As shown above, by filtering tweets with specific hashtags related to the show, there are 222301 tweets in total between October 1st and November 21st in at least 40 different languages. Each row of the DataFrame is one tweet, with various features about these tweets, like the user who posted this tweet, at what time and date, etc. Tweets contents are stored in the column called "tweet". To get the frequency of all Emojis used in all tweets, we can group all 222301 tweets by "concating" or "joining" string variables.
tweets_contents = ','.join(all_tweets['tweet'])
Using the code above will join all rows in the column "tweet" into one giant string variable, separated by a comma. Here is an example with the first two rows:

After combining all tweets, we need to filter out the Emojis out of the string variable "tweets_contents". Emoji is basically a kind of Unicode. We could use regular expressions to exclude all other characters:

As shown here, it includes other symbols like "&", "" that is not something we want. Another way of selecting Emojis out of a string is to use the emoji library:

This works much better. We can write a function and apply it to all tweets.
import emoji
def extract_emojis(x):
return [word for word in x if word in emoji.UNICODE_EMOJI]
all_emojis = extract_emojis(tweets_contents)
After checking the "all_emojis" list, I found that some characters show up frequently in the list but are not Emojis. Including them would bias the results. I then add an extra filter to exclude unwanted items:

Now I have a list called "all_emojis" that stores all the Emojis shown up in the tweets. The next step is to count the frequency of each unique Emojis and show the most frequent ones. This is a classic question of converting a list into a dictionary based on the item frequency. As discussed in my previous article, the easiest way count item frequency and sort the dictionary is to use the Counter library:

As shown by the number of "keys" in the dictionary, there are close to 900 unique Emojis used in all tweets. The Counter dictionary records each Emoji’s frequencies as the dictionary value. To get the most frequent keys, call the _most_common_ function from Counter:
common_emojis = Counter(all_emojis).most_common(30)
Here I have chosen the top 30 most common Emojis. The common_emojis defined by the code above is a list of tuples with the first element of each tuple as the Emoji, and the second element as the Emoji frequency:

The last step is to plot this list as a bar plot:
vals = [x[1] for x in common_emojis]
legends = [x[0] for x in common_emojis]
plt.figure(figsize=(14,4))
plt.ylim(0, 38000)
plt.title('Top 30 Emojis in over 222k Related Tweets')
#get rid of xticks
plt.tick_params(
axis='x',
which='both',
bottom=False,
top=False,
labelbottom=False)
p = plt.bar(np.arange(len(legends)), vals, color="pink")
# Make labels
for rect1, label in zip(p, legends):
height = rect1.get_height()
plt.annotate(
label,
(rect1.get_x() + rect1.get_width()/2, height+5),
ha="center",
va="bottom",
fontname='Segoe UI Emoji',
fontsize=15
)
plt.savefig('words_tweets.png')
plt.show()
After some adjustments, the graph looks like this:

Due to the limitation in the font by Matplotlib, the Emojis in the plot are not colored.

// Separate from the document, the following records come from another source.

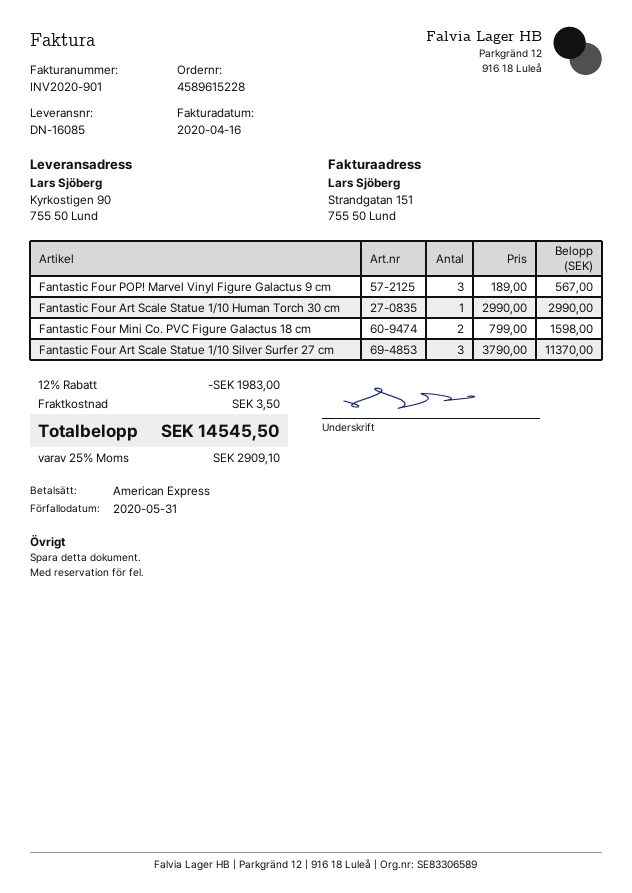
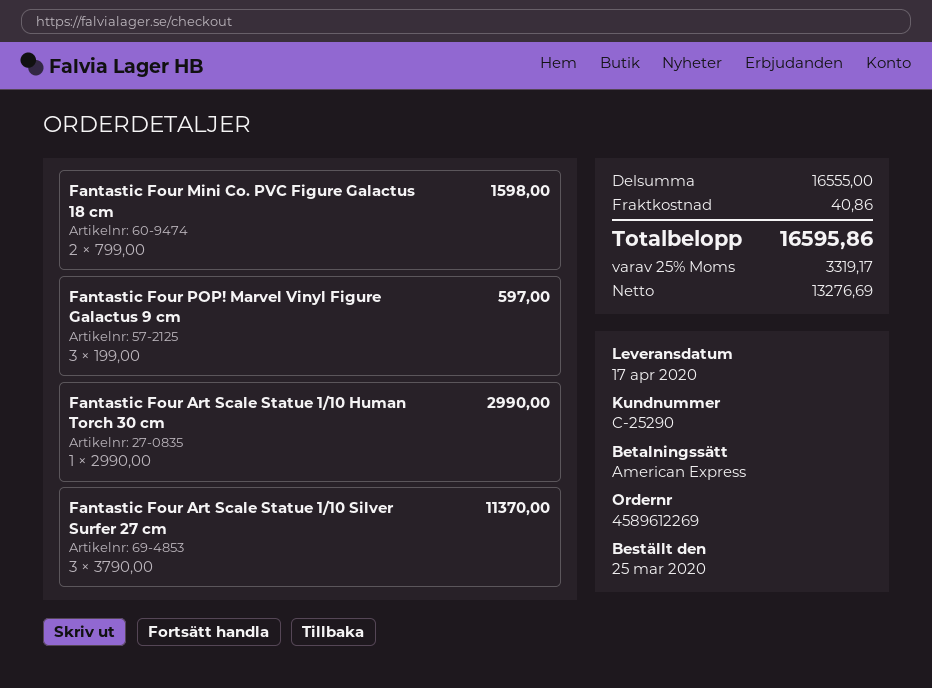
order number: 4589615228 -> 4589612269
Fantastic Four POP! Marvel Vinyl Figure Galactus 9 cm: 3 x 189.00 = 567.00 -> 3 x 199.00 = 597.00
discount: 12% = 1983.00 -> none
shipping: 3.50 -> 40.86
tax: 25% = 2909.10 -> 25% = 3319.17
total: 14545.50 -> 16595.86

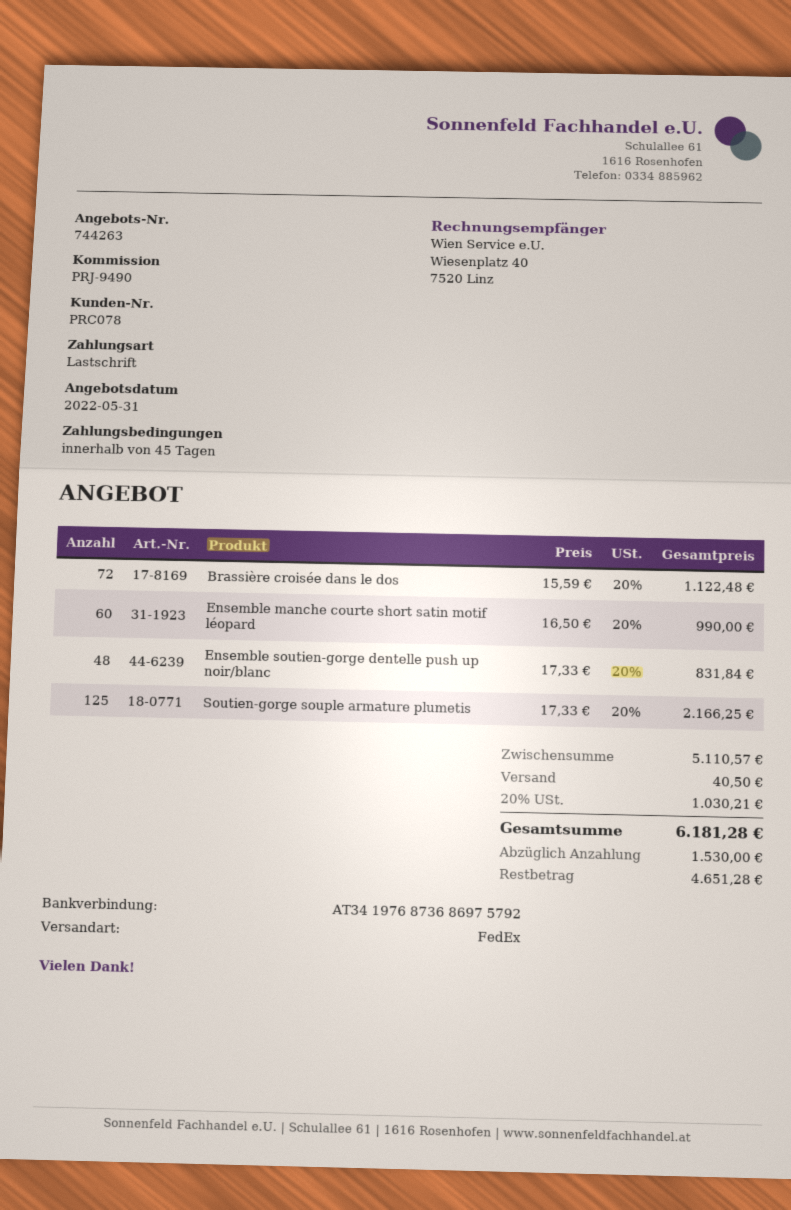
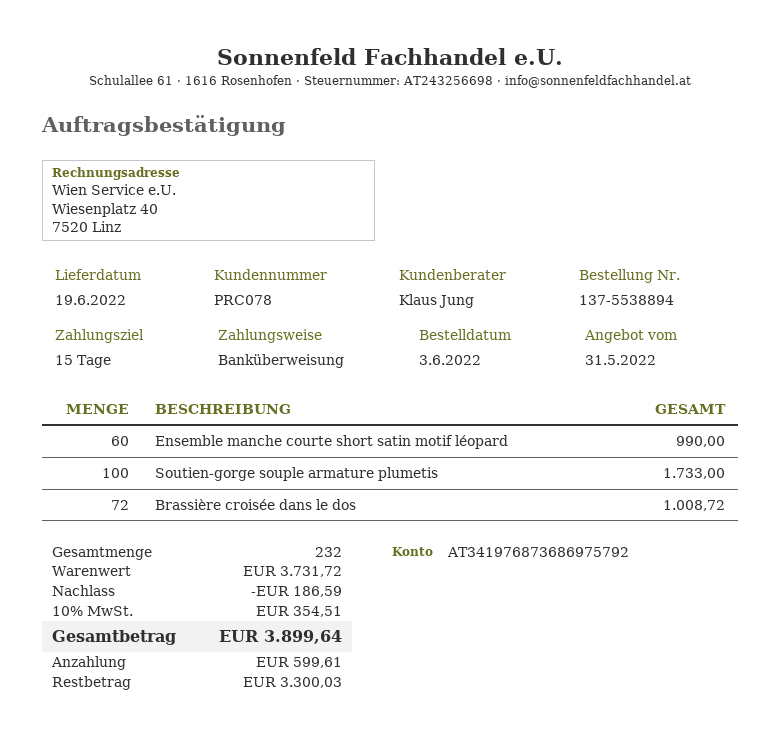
payment terms: 45 days -> 15 days
payment method: direct debit -> bank transfer
Brassière croisée dans le dos: 72 for 1122.48 -> 72 for 1008.72
Ensemble soutien-gorge dentelle push up noir/blanc: 48 for 831.84 -> none
Soutien-gorge souple armature plumetis: 125 for 2166.25 -> 100 for 1733.00
subtotal: 5110.57 -> 3731.72
discount: none -> 186.59
shipping: 40.50 -> none
tax: 20% = 1030.21 -> 10% = 354.51
total: 6181.28 -> 3899.64
deposit: 1530.00 -> 599.61
balance: 4651.28 -> 3300.03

If you know any way that I can use to plot colored Emojis, please do let me know!
Most Frequently Used Emojis By Week
In the previous section, we have looked at all Emojis used in all tweets. We could segment tweets by different weeks and look at the most frequently used Emojis for each week to see whether the fans’ reactions have been different. The "date" column shows the tweet posting dates. Based on the date, we could create a column indicating which week this tweet was posted. Rather than dividing weeks by Mondays, since this show releases every Thursday at midnight, I think it is more meaningful to segment the weeks by episodes releasing date. First, I created timestamps for all show releasing dates. The first episode was released on October 8th, and I set the starting date at one week before the first episode:

To create the "week" column that can be used to groups all tweets after different episodes, I first define a function, then I apply the function into every row of the column "date" using a lambda function:

Checking the number of tweets a week after each episode by _value_counts()_:

This show is getting more and more popular with more episodes being released. Especially for episode 7, it was released on November 19th, and the data were collected until November 21st. With around three days, the number of tweets is already higher than all other weeks.
To get the frequency counts of Emojis in different weeks, we need to groupby the tweets by weeks and apply the frequency count for each week:

Following the previous procedure, after "groupby" tweets by weeks, we use the join function to join all tweets by week to have eight giant strings representing eight weeks.
For each week, we are creating a dictionary to store the Emojis’ frequency counts. Besides, we need to include what week is this dictionary belongs to. Here I am using a list comprehension to construct a list of tuples:
emojis = [(strings.index[i], Counter(extract_emojis(strings.iloc[i])).most_common(1)) for i in range(8)]
The first element of the tuple, "strings.index[i]", is the week index; the second element "Counter(extract_emojis(strings.iloc[i])).most_common(1)" is the most frequent Emoji and its count for this week:

We could use the list "emojis" to plot a bar chart:
import matplotlib.pyplot as plt, numpy as np
# Set up plot
freqs = [emojis[i][1][0][1] for i in range(8)]
labels = [emojis[i][1][0][0] for i in range(8)]
xlabels = [emojis[i][0] for i in range(8)]
plt.figure(figsize=(8,4))
plt.ylim(0, 17000)
p1 = plt.bar(xlabels, freqs, color="pink")
plt.title('Most Used Emojis by Episodes')
# Make labels
for rect1, label in zip(p1, labels):
height = rect1.get_height()
plt.annotate(label,
(rect1.get_x() + rect1.get_width()/2, height+5),
ha="center",
va="bottom",
fontname='Segoe UI Emoji',
fontsize=20)
plt.savefig('emoji_eps.png')
plt.show()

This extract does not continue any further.